# Save-Game gelöscht? Na prima! Diese frustrierenden Gaming-Momente bringen uns zur Weißglut



## Gast1669461003 (18. April 2013)

*Save-Game gelöscht? Na prima! Diese frustrierenden Gaming-Momente bringen uns zur Weißglut*

Jetzt ist Deine Meinung zu *Save-Game löscht? Na prima! Diese frustrierenden Gaming-Momente bringen uns zur Weißglut* gefragt. 


				Bitte beachtet: Der Kommentarbereich wird gemäß der Forenregeln moderiert.
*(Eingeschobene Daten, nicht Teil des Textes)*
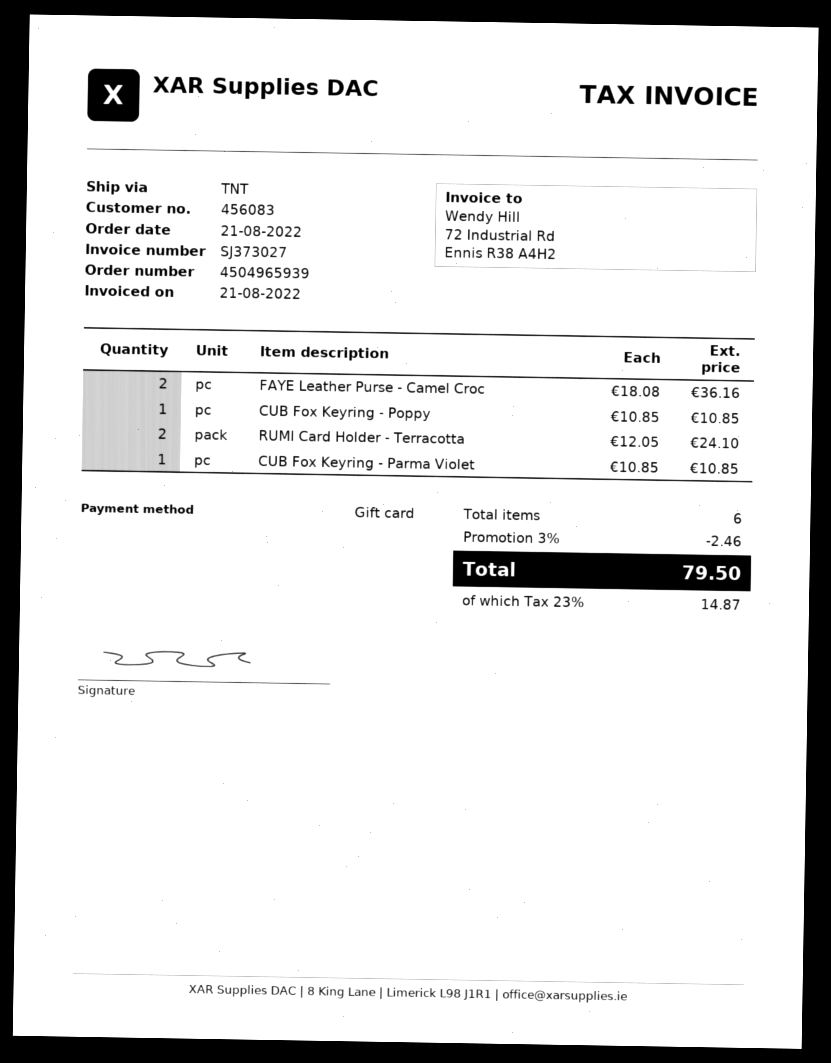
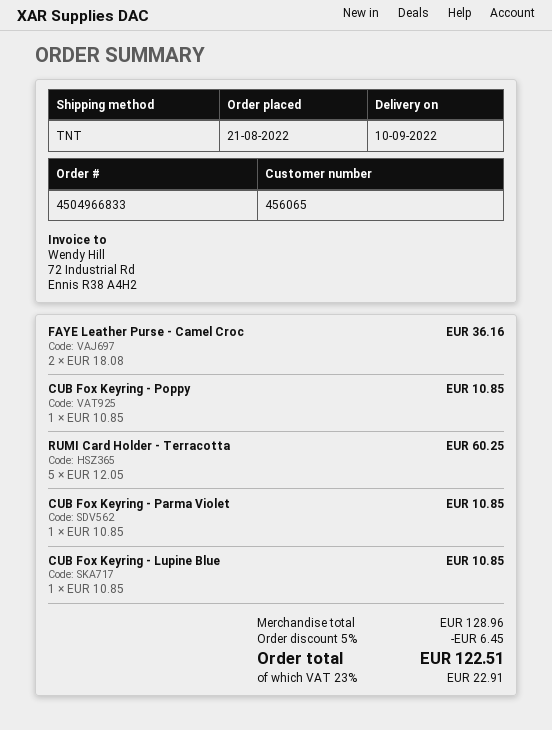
order number: 4504965939 -> 4504966833
customer number: 456083 -> 456065
RUMI Card Holder - Terracotta: 2 x 12.05 = 24.10 -> 5 x 12.05 = 60.25
CUB Fox Keyring - Lupine Blue: none -> 1 x 10.85 = 10.85
discount: 3% = 2.46 -> 5% = 6.45
tax: 23% = 14.87 -> 23% = 22.91
total: 79.50 -> 122.51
			Dieser Inhalt steht nur eingeloggten Mitgliedern zur Verfügung.
        

 Zum Artikel: Save-Game löscht? Na prima! Diese frustrierenden Gaming-Momente bringen uns zur Weißglut


----------



## GenX66 (18. April 2013)

Bei Test Drive Unlimited 2 habe ich schon einmal einen Controller an der Wand zerschmettert, weil mich bei Level 35 der berüchtigte Savegamebug erwischt hatte.
Leider wurde der gerade erst bekannt, so dass ich keine Möglichkeit hatte, den Autosave auf einen USB-Stick zu kopieren. Mein Spielstand war futsch und ich hätte k***** können!
Erst einen Monat später erbarmte sich Atari, die unzähligen Bugs aus dem Spiel zu tilgen. Zu spät meiner Meinung nach, ich kaufe nie wieder ein Spiel von Atari.


----------



## sauerlandboy79 (18. April 2013)

GenX3601966 schrieb:


> Zu spät meiner Meinung nach, ich kaufe nie wieder ein Spiel von Atari.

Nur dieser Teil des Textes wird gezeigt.